There are two weeks left to go, and as of today, my weight loss stands at 29 pounds. I’m going to try to really push it and see if I can’t get that number up by doing an extra workout in the morning, probably just some light cardio (like bike riding) or something.
It’s hard to believe that the end of this program is so close. On Day 1, Day 90 seemed so very far away, almost like forever, but now that we’re down to it, it’s easy to see that 90 days really isn’t that much time. It doesn’t seem quick when you’re first starting out, but by the end you wonder where the time went, especially if you stick with it every day.
And that’s the key. Don’t slack off. Just do your workout every day, eat as clean as you can, and in no time, you’ll see results. But you have to work at it every day if you want to be fit and healthy. You can’t just lose a bunch of weight and then go back to your old habits or you will become the old you. It has to be a total lifestyle change.

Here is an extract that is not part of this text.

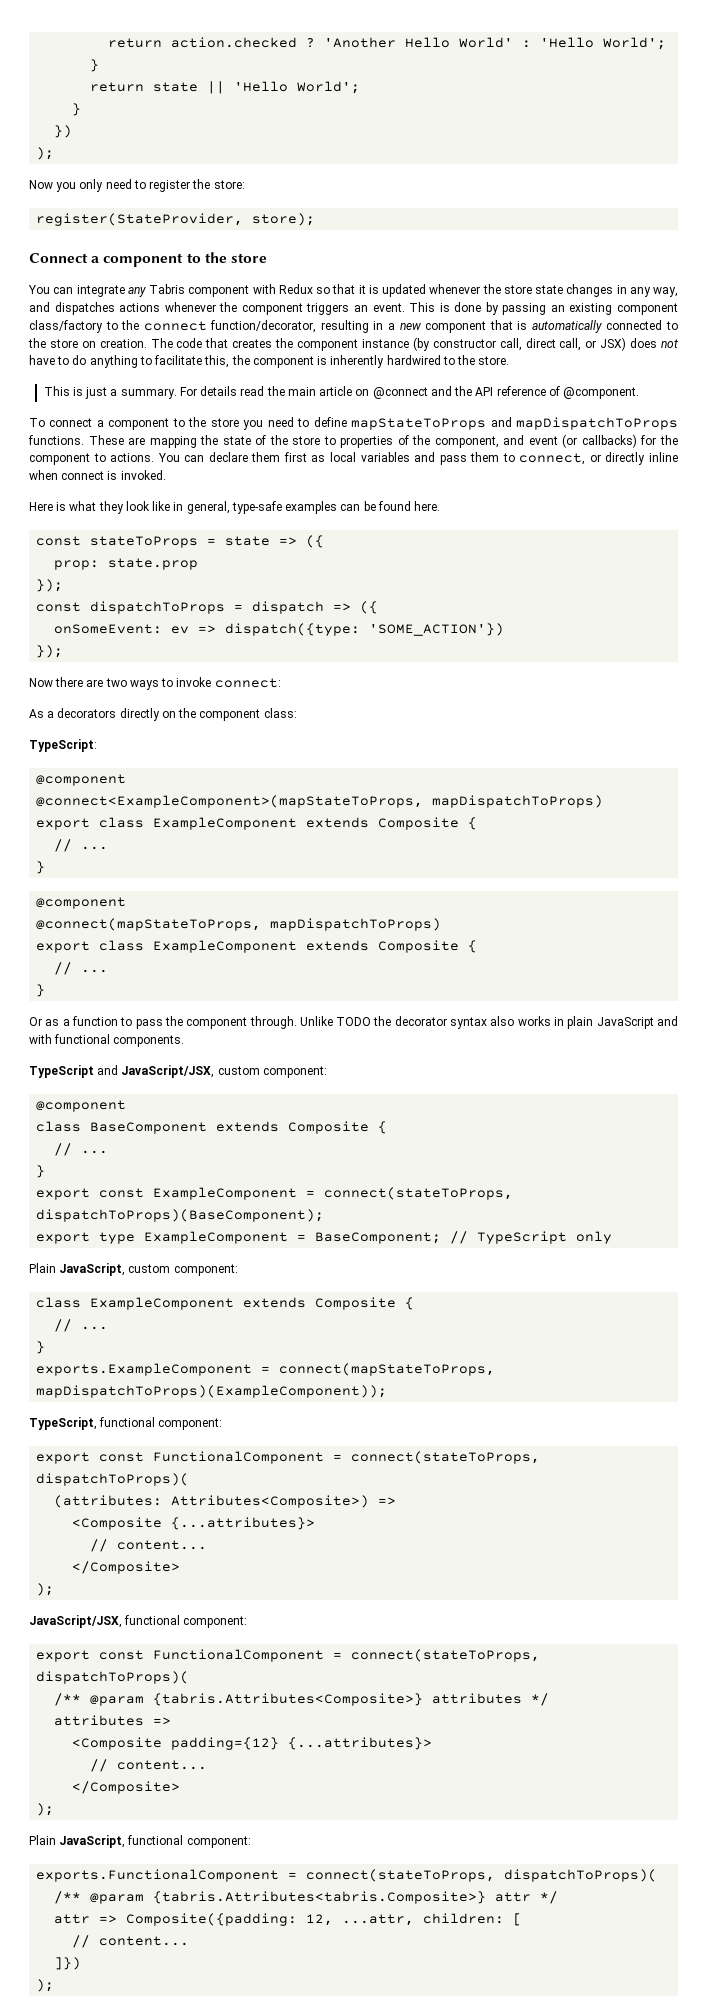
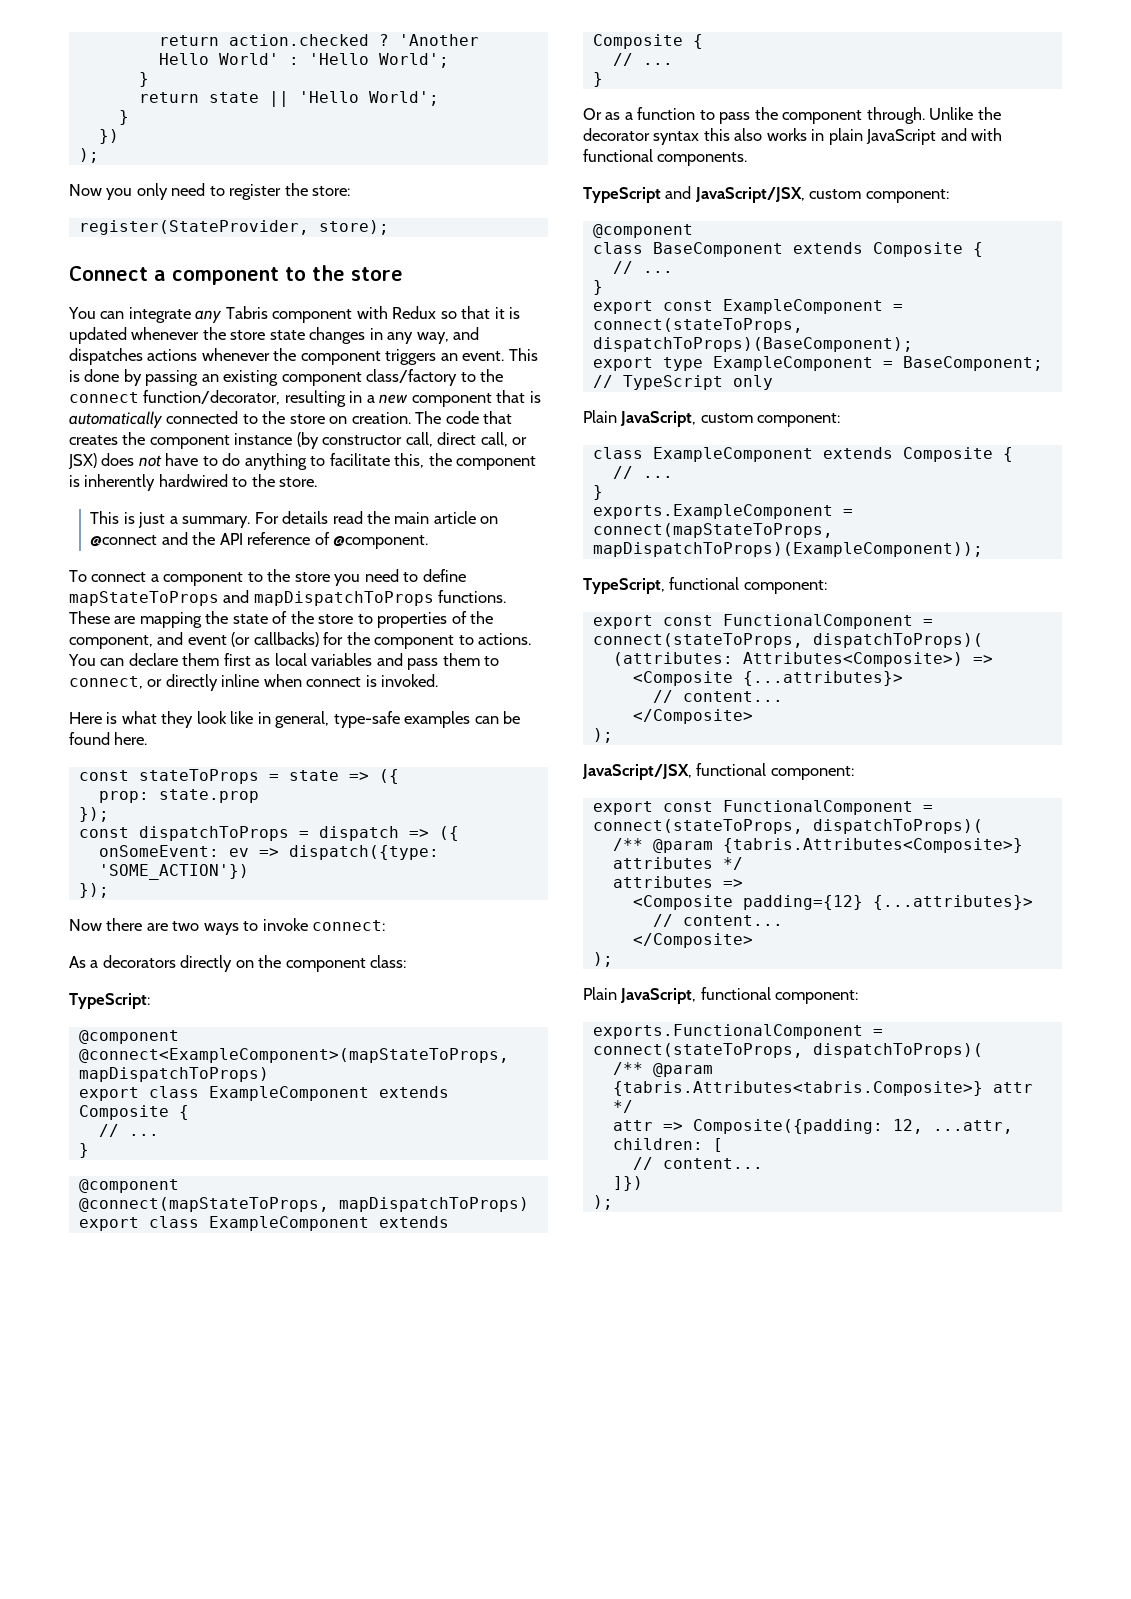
- Unlike TODO the decorator syntax also works in plain JavaScript and with functional components.
+ Unlike the decorator syntax this also works in plain JavaScript and with functional components.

After Day 90, we’re going to take a “break” from the heavy workouts for a week or so before getting into the Power 90 Masters series, which is on it’s way. I’m sooo looking forward to some new workouts. If there’s one unfortunate thing about power 90, it’s that there’s not enough variation in the routines to last 90 days without some amount of boredom toward the end. In fact, this last week, we substituted some other cardio workouts for the Sweat 3-4. For the last couple weeks, I think we’re going to rotate the three cardio workouts (Sweat 3-4, Power 90 Fat Burning Express, and Jillian Michaels Banish Fat Boost Metabolism). JM’s workout really kicked our butts because it was so different from what we’d been doing. Sweat poured off us in buckets.